11 Eylül sonrasındaki görüntüler ve sesler, müstakbel kocamla kur yapmaya başlamamızın arka planını oluşturdu. O işi bitirdikten sonra, kazıyı izlemek için çukura doğru yola çıkıyorduk. Telefonda konuştuğumuzda ona ne söyleyeceğimin provasını yaparken, çocukluğumun oyun bahçesinin önünden soğutmalı morg kamyonları geçti. Evimin karşısındaki kilisede düzenlenen cenaze töreninin şerefine çalan çanların sesi eşliğinde kahvaltı için onunla buluşmak üzere metroya yürüdüm.
Hayatta kalmanın bir yolu olarak ilk aşkın dikkatimi dağıtmasına daldım. Eski kocam benim cankurtaran salım oldu. Geriye dönüp baktığımızda, muhtemelen olması gerekenden en az on yıl daha uzun süre birlikte kaldık. Sonlara doğru “Sen her zaman benim 11 Eylül kızım olacaksın” dedi. Bitmek bilmeyen günün nihayet bittiğini ancak 2014 yılında evliliğimizi terk edene kadar hissettim.
Hala 11 Eylül’ü sessiz bir yalnızlık günü haline getirerek onurlandırmaya çalışıyorum. Ben uçmuyorum. New York’ta olmaya çalışıyorum.
Bir zamanlar genç bir insan olarak dönüm noktası niteliğindeki bir olayın ardından toparlanmaya çalışırken, bugün mücadele eden gençler için kalbim ağrıyor. Benim gibi yaşlı insanlar da acı çekiyor. İçki ve madde bağımlılığı arttı ve 2021’den 2022’ye kadar 45 ila 64 yaş arasındaki Amerikalılar arasında intihar vakalarında %6,6’lık bir artış oldu. Pandemiden sonra hayatımı yeniden inşa etmeye çalışırken bu sıkıntıyı anlıyorum.

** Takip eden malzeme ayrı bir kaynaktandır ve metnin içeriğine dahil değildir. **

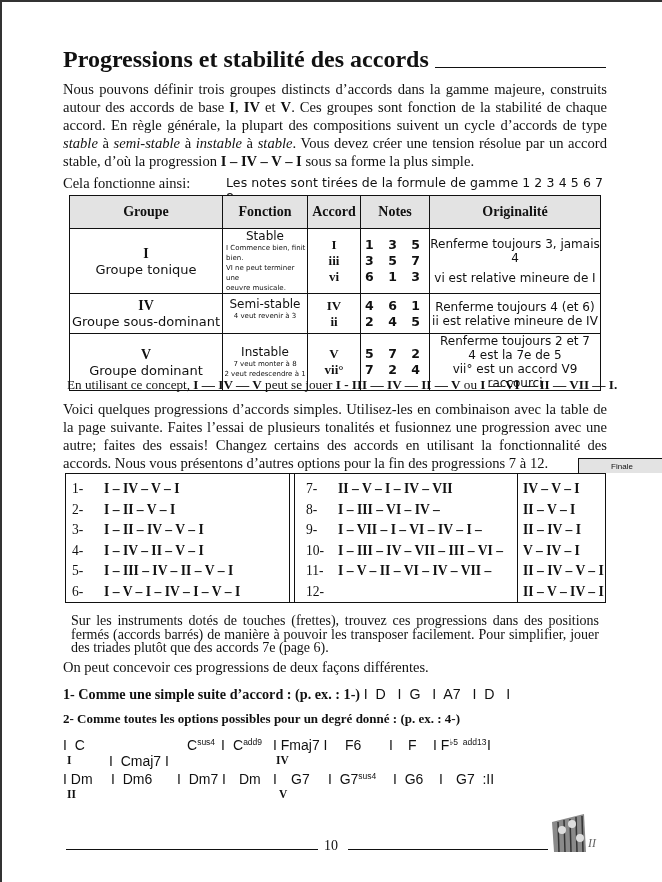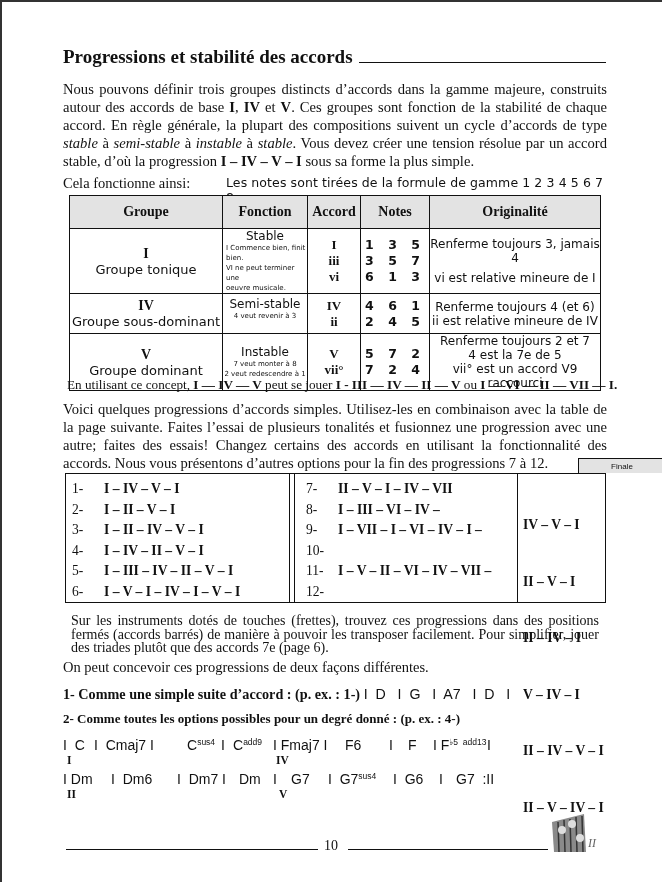"Progressions et stabilité des accords" .title { font-size: 19px -> 24px }
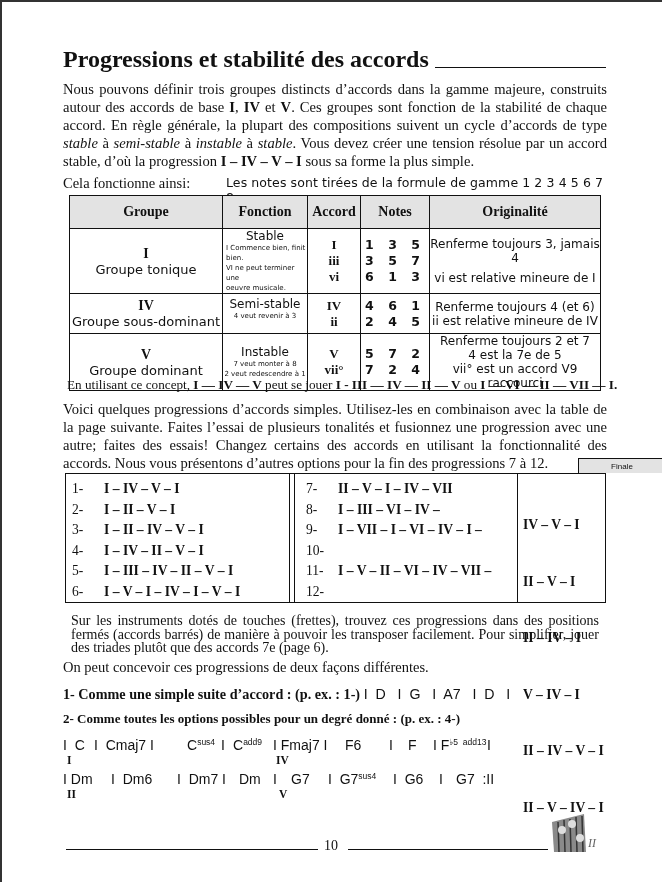"IV – V – I" .fin-row { margin-top: 36px -> none }
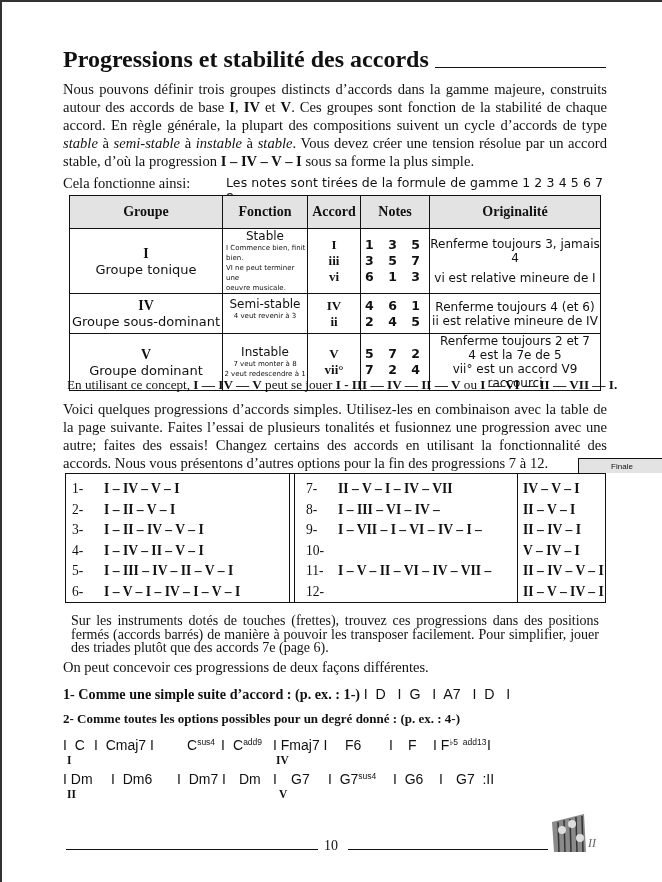"I – III – IV – VII" span.prog-seq { html: none -> <span>I – III – IV – VII – III – VI –</span> }
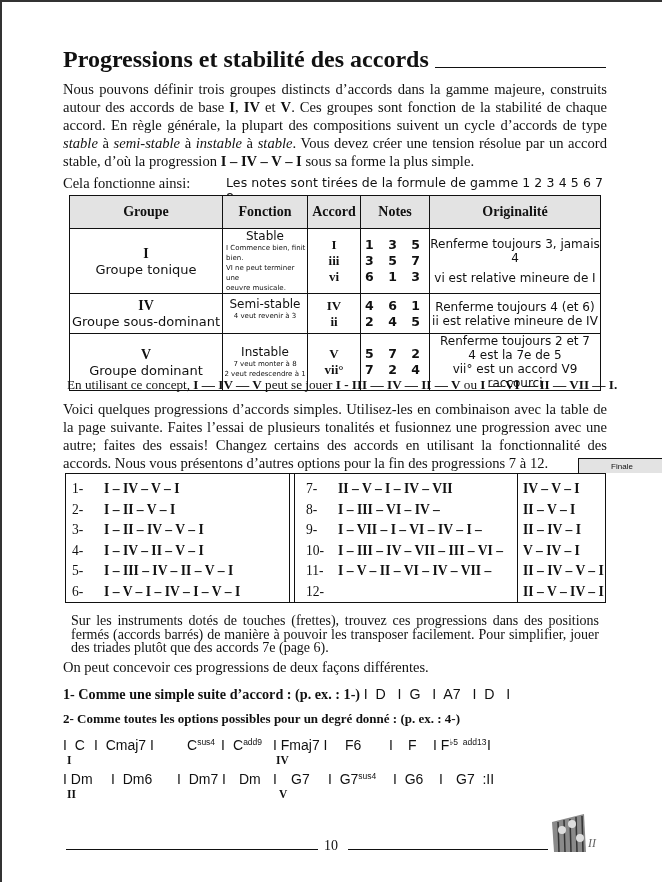"I Cmaj7 I" span.chord { left: 31px -> 46px; margin-top: none -> 16px }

Pandemi sonrası bir sonuç bulmaya hevesli olsam da bunu bulduğumda kendimi yalnız bulmaktan da korkuyorum. Karantina sırasında eşim ve ben yenidünya reçeli yaptık, yürüyüşe çıktık ve birbirimizin arkadaşlığından keyif aldık. Ama rahatlığımızın altında çatlaklar vardı. Büyüdüler. Hasarın nasıl onarılabileceğini değerlendirmek için onları büyüteçle incelemeye devam ediyorum. Pandeminin başlangıcında kendini beğenmiş bir şekilde “Bunu anladık” diye düşündüm. Ama bunu yapıp yapmadığımızdan emin değilim.
Dindar biri değilim ama ölümden sonraki hayata inanıyorum. Öncekilerimden ve sonrakilerimden hayatımı yeniden canlandırabileceğimi biliyorum. Nereye gittiğimi bilmiyor olabilirim ama nerede olduğumu anlamak beni rahatlatıyor ve bana sabrın değerini hatırlatıyor. Çoğundan biraz daha uzun sürse bile salgınımı “sonra” bulacağıma inanıyorum. Her zaman öyle olur.
Stacy Torres UC San Francisco’da sosyal ve davranış bilimleri bölümünde sosyoloji alanında yardımcı doçenttir.